Maybe they don't at all and simply shoot what they see without too much of a worry??


I am not a zoom shooter and possibly never will be one as I find zooms way too complicated to use. I heard somebody mention that with a zoom lens you can simply frame your shot easier. I replied that this would constantly change the depth of field, how does one keep track of those changes? He asked me what I meant by that ...

To illustrate what I mean and maybe get some input from those (like Jerry??) who use and breathe "zoom", how do you guys who use zooms work around this (using the 16-80/4 as an example):

If you accept that this tool is correct you have between 455cm and 10cm of DOF when you use the zoom lens "wide" open.

So, coming back to the "framing" of any given shot: how do zoom shooters actually do this? Look at a café scene in Montparnasse and frame a certain shot. 16mm is too wide, 23mm a bit so-so but 31mm just right.

That is the frame, so far I can follow.

But how do those that work this way calculate what "type" of gentle roll off they want. Or are aiming for? I mean, if you look at the difference between 23mm and 35mm the DOF is almost 3x as much.

I have to admit that I simply don't get this. Read comments about the 16-55/2.8 being a bag of primes etc. how do people who actually use this bag-o-primes work around the DOF issue whilst framing?

Dunno ... maybe I am just a dinosaur, but when I use a prime and cannot zoom, when I have to move to frame I will get a more homogeneous image when compared to me not moving and using a zoom instead.

A zoom, in my opinion, is like a hammer that changes shape and weight whilst being used, depending on the distance from the wall.

So happy to learn how this is done (not so much like one "could" do this e.g. setting the focal length at a certain mm, then calculate the roll-off, but like people actually DO this).

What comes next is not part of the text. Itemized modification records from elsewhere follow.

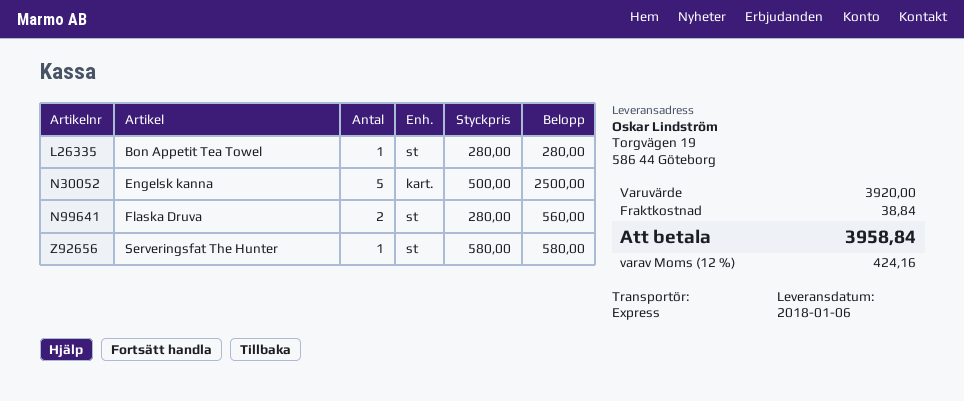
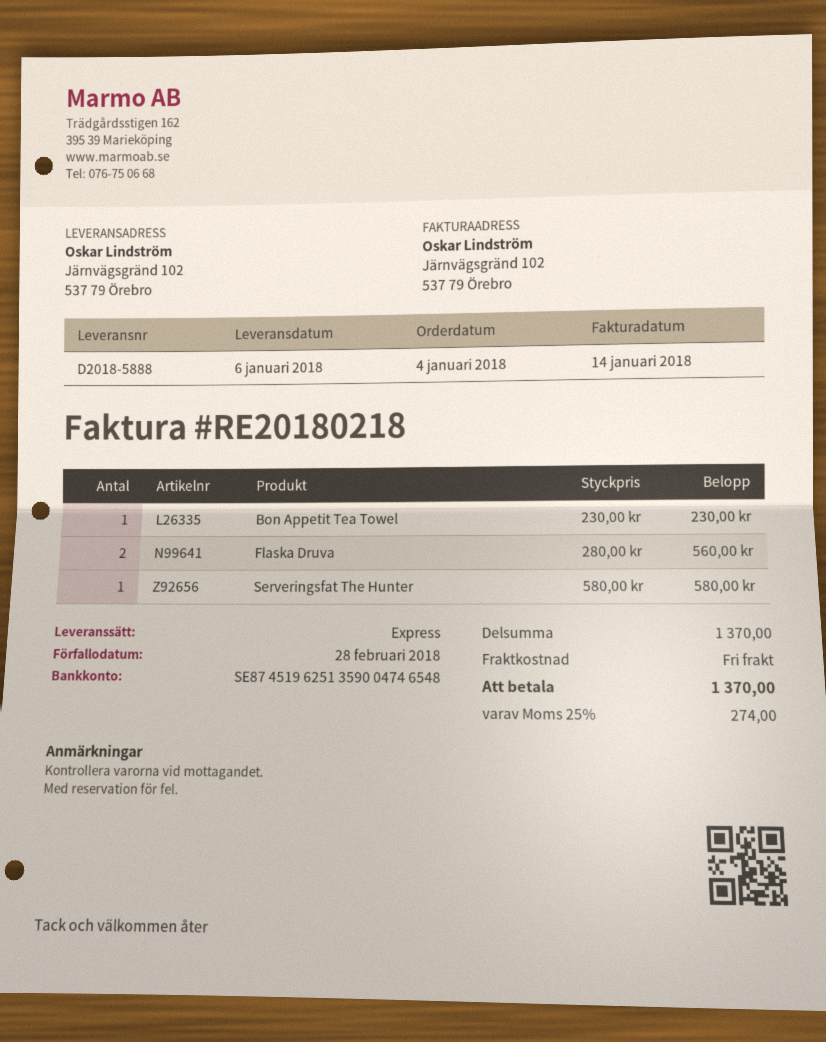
ship to: Torgvägen 19, 586 44 Göteborg -> Järnvägsgränd 102, 537 79 Örebro
Bon Appetit Tea Towel: 1 x 280.00 = 280.00 -> 1 x 230.00 = 230.00
Engelsk kanna: 5 x 500.00 = 2500.00 -> none
subtotal: 3920.00 -> 1370.00
shipping: 38.84 -> 0.00
tax: 12% = 424.16 -> 25% = 274.00
total: 3958.84 -> 1370.00

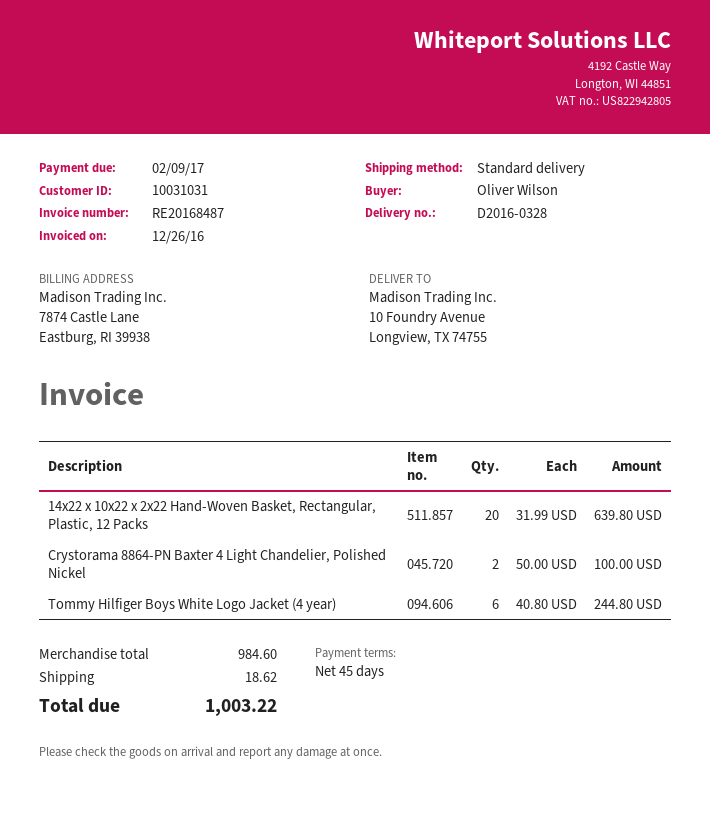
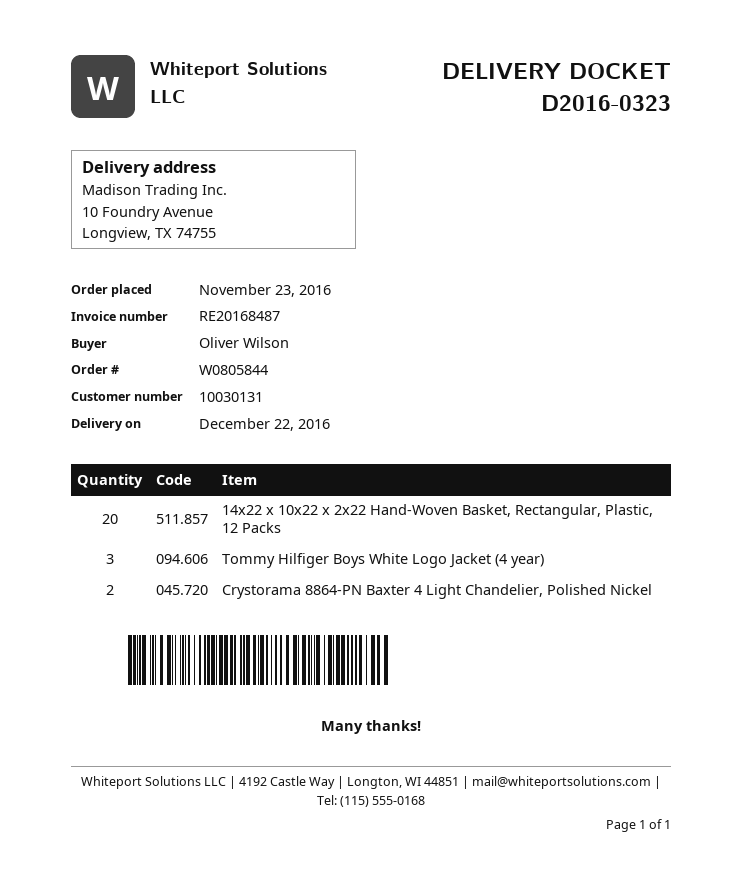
delivery note number: D2016-0328 -> D2016-0323
customer number: 10031031 -> 10030131
Tommy Hilfiger Boys White Logo Jacket (4 year): 6 -> 3

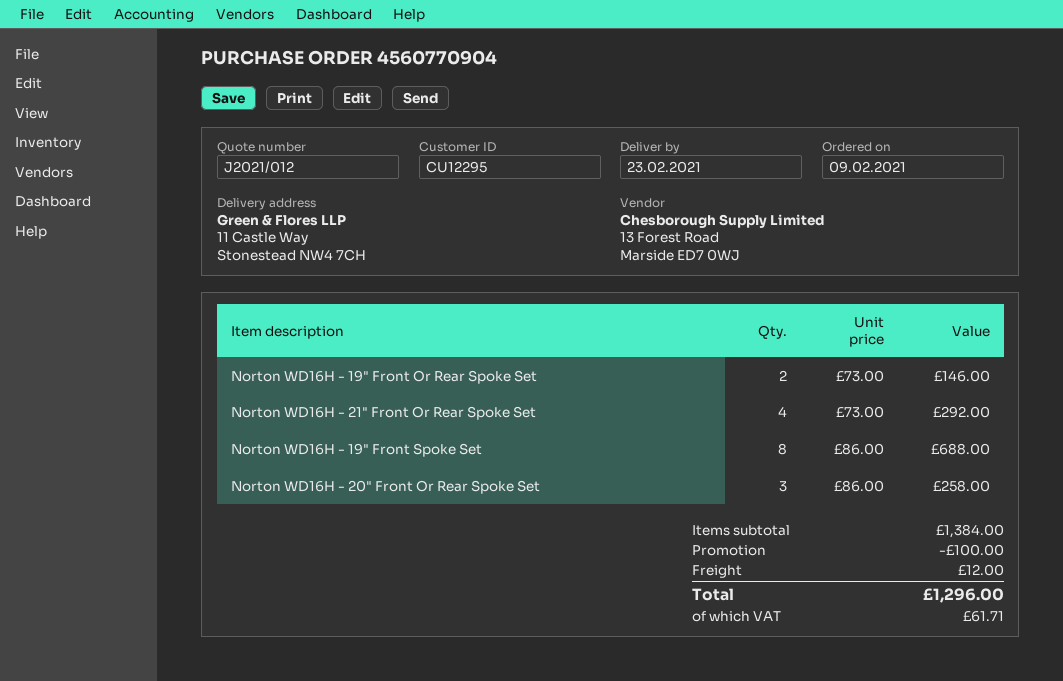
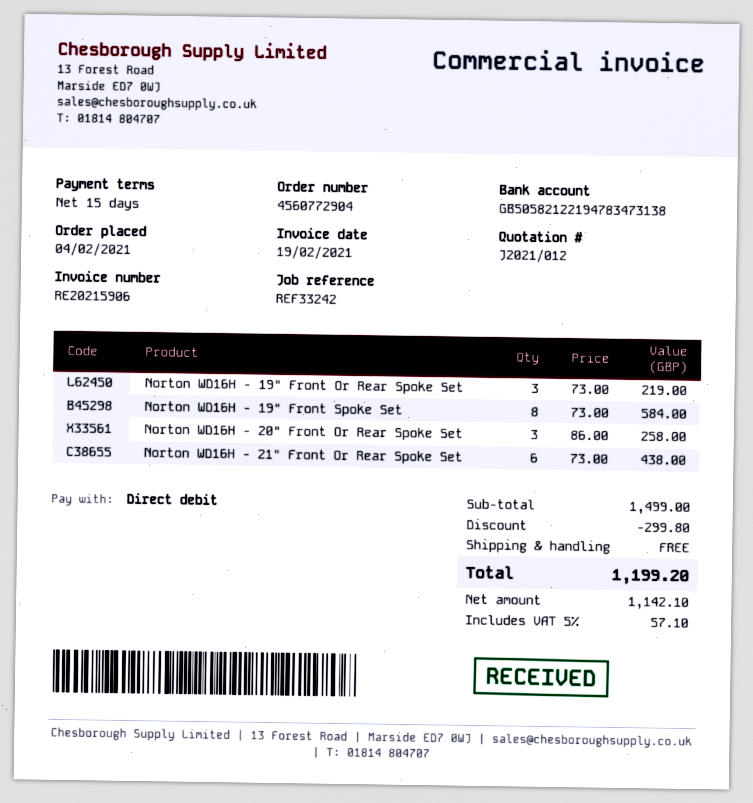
order number: 4560770904 -> 4560772904
order date: 2021-02-09 -> 2021-02-04
Norton WD16H - 19" Front Or Rear Spoke Set: 2 x 73.00 = 146.00 -> 3 x 73.00 = 219.00
Norton WD16H - 21" Front Or Rear Spoke Set: 4 x 73.00 = 292.00 -> 6 x 73.00 = 438.00
Norton WD16H - 19" Front Spoke Set: 8 x 86.00 = 688.00 -> 8 x 73.00 = 584.00
subtotal: 1384.00 -> 1499.00
discount: 100.00 -> 299.80
shipping: 12.00 -> 0.00
tax: 61.71 -> 57.10
total: 1296.00 -> 1199.20

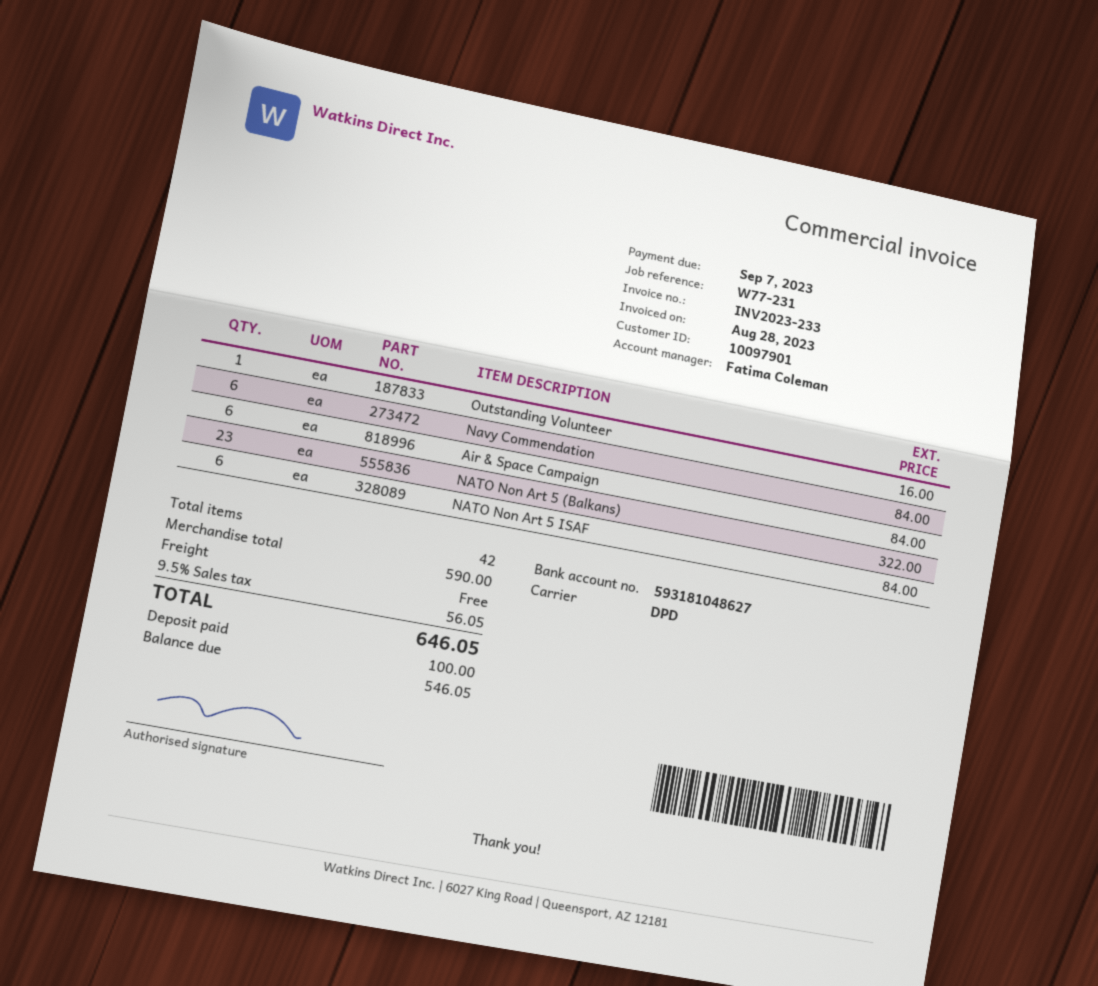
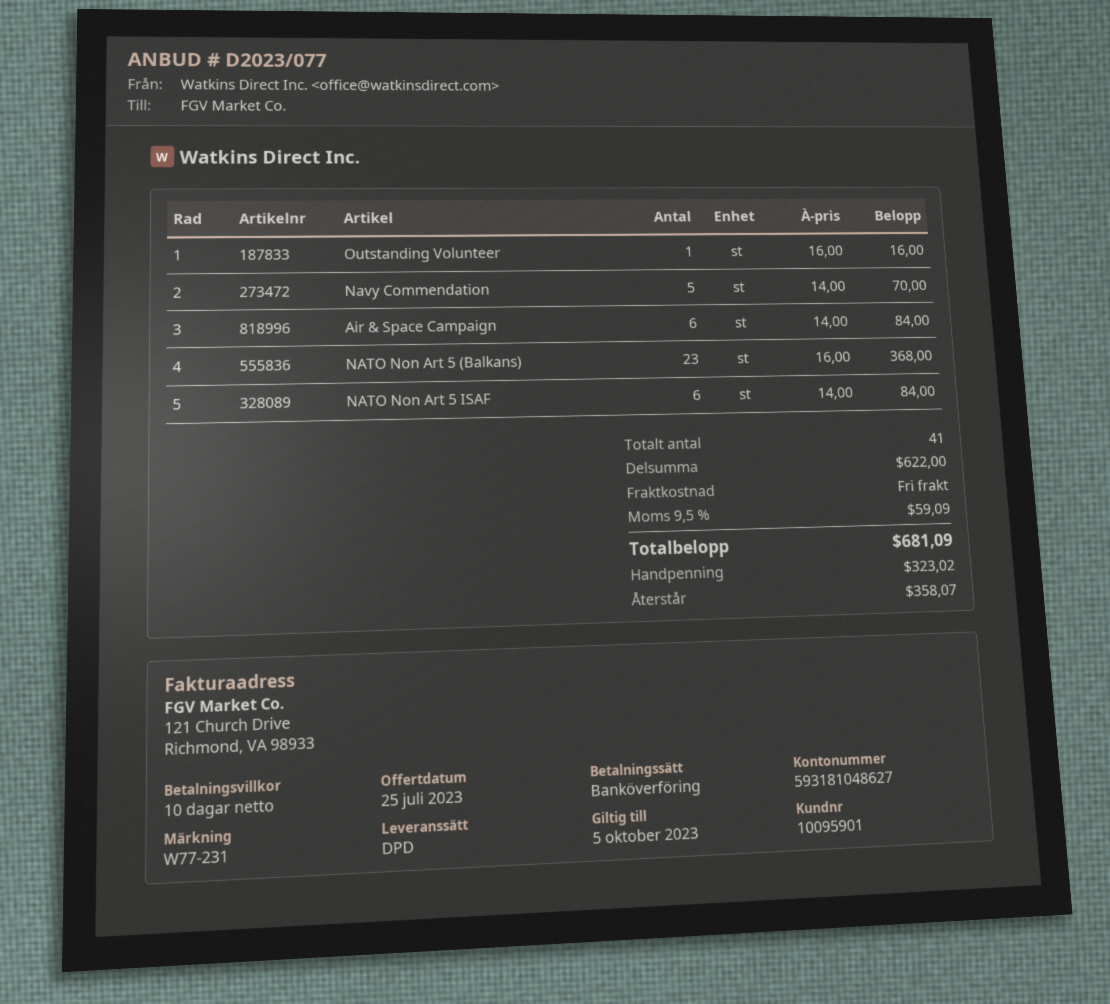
customer number: 10097901 -> 10095901
Navy Commendation: 6 for 84.00 -> 5 for 70.00
NATO Non Art 5 (Balkans): 23 for 322.00 -> 23 for 368.00
total quantity: 42 -> 41
subtotal: 590.00 -> 622.00
tax: 9.5% = 56.05 -> 9.5% = 59.09
total: 646.05 -> 681.09
deposit: 100.00 -> 323.02
balance: 546.05 -> 358.07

*I just used a zoom during my time in Rarotonga and set this to the appropriate ff lengths, but then asked myself what to do with the DOF as it changes whilst framing ... decided the zoom wasn't for me and will possibly sell it, but haven't done so yet.

Wow, Deed. Nice can of worms. Thanks for spurring the discussion.

As a zoom shooter I don’t find myself thinking about this too much. But after reading some of the responses, I guess my best understanding is this: notice that the calculator doesn’t ask whether it’s a zoom or prime. 50mm is 50mm when it calculates the DOF.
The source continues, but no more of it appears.